= Paris Smaragdis =

Computer scientist

Paris Smaragdis is a computer scientist noted for his contributions to audio signal processing, computer audition, and machine learning. He is a full professor in EECS and MTA departments at Massachusetts Institute of Technology and Principal Investigator at the Research Laboratory of Electronics. He currently holds over 35 patents in the areas of audio signal processing and machine learning.

== Biography ==
Smaragdis received his bachelor's degree in music (magna cum laude) from the Berklee College of Music in 1995, where he worked with Richard Boulanger. He received his S.M. and PhD from the Massachusetts Institute of Technology in 1997 and 2001, respectively. While there, he worked with Professor Barry Vercoe.

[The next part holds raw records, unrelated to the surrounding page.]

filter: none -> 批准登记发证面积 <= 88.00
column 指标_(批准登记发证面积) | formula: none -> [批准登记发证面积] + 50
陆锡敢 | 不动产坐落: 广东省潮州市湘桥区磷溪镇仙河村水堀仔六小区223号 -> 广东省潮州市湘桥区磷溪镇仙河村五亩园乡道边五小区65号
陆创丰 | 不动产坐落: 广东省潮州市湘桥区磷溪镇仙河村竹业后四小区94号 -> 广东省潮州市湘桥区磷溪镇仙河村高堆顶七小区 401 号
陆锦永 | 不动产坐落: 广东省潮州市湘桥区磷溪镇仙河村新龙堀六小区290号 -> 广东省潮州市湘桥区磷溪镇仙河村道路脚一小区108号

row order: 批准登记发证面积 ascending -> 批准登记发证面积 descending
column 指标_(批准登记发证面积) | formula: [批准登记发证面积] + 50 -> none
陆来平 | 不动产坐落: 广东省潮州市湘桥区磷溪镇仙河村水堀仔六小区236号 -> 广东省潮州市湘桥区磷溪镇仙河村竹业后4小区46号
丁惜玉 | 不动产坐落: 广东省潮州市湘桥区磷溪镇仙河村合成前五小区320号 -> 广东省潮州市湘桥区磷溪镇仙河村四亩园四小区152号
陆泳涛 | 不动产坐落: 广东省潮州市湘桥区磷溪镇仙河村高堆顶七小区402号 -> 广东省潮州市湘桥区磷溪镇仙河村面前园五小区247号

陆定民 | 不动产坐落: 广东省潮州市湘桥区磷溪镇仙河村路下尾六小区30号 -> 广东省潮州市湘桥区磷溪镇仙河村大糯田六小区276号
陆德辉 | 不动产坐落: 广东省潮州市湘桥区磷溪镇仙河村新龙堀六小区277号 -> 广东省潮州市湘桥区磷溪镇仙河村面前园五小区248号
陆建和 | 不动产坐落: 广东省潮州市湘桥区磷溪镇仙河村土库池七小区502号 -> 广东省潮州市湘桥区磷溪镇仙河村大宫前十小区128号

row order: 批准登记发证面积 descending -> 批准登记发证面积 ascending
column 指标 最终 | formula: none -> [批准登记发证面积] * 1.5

In 2002, he joined Mitsubishi Electric Research Laboratories (MERL) as a research scientist. From 2007 to 2010, Smaragdis was a senior research scientist at Adobe Research. In 2010, he joined the University of Illinois in Urbana-Champaign (UIUC) where he holds appointments in the UIUC Departments of Computer Science (CS) and Electrical & Computer Engineering (ECE).

== Public service and education ==
Smaragdis has been active in academic and industry public service. From 2009 to the present, he has been a steering committee member for the International Conference on Independent Component Analysis and Signal Separation. In 2013 and 2014, Smaragdis was the chair of the IEEE Machine Learning for Signal Processing Technical Committee. From 2012 to 2015, he chaired the steering committee for the International Conference on Latent Variable Analysis. In 2018 he joined the board of directors of the IEEE Signal Processing Society. And in 2019 and 2020, he was the chair of the IEEE Audio and Acoustic Signal Processing Technical Committee.

In 2017, with Professor Heinrich Taube, Smaragdis founded the University of Illinois' CS+Music undergraduate degree program, designed to foster interdisciplinary scholars in the core principles of both disciplines.

== Awards and honors ==
In 2006, the MIT Technology Review named Smaragdis one of the Top 35 Young Innovators Under 35. In 2015, Smaragdis was named a Fellow of the Institute of Electrical and Electronics Engineers (IEEE) for his contributions to audio source separation and audio processing. In 2016, he received the University of Illinois Distinguished Promotion Award for "exceptional cases of scholars whose contributions have been extraordinary in terms of quality of work and overall achievement." In 2017, he received the IEEE Machine Learning for Signal Processing (MLSP) Best Paper Award and the IEEE Signal Processing Society Best Paper Award.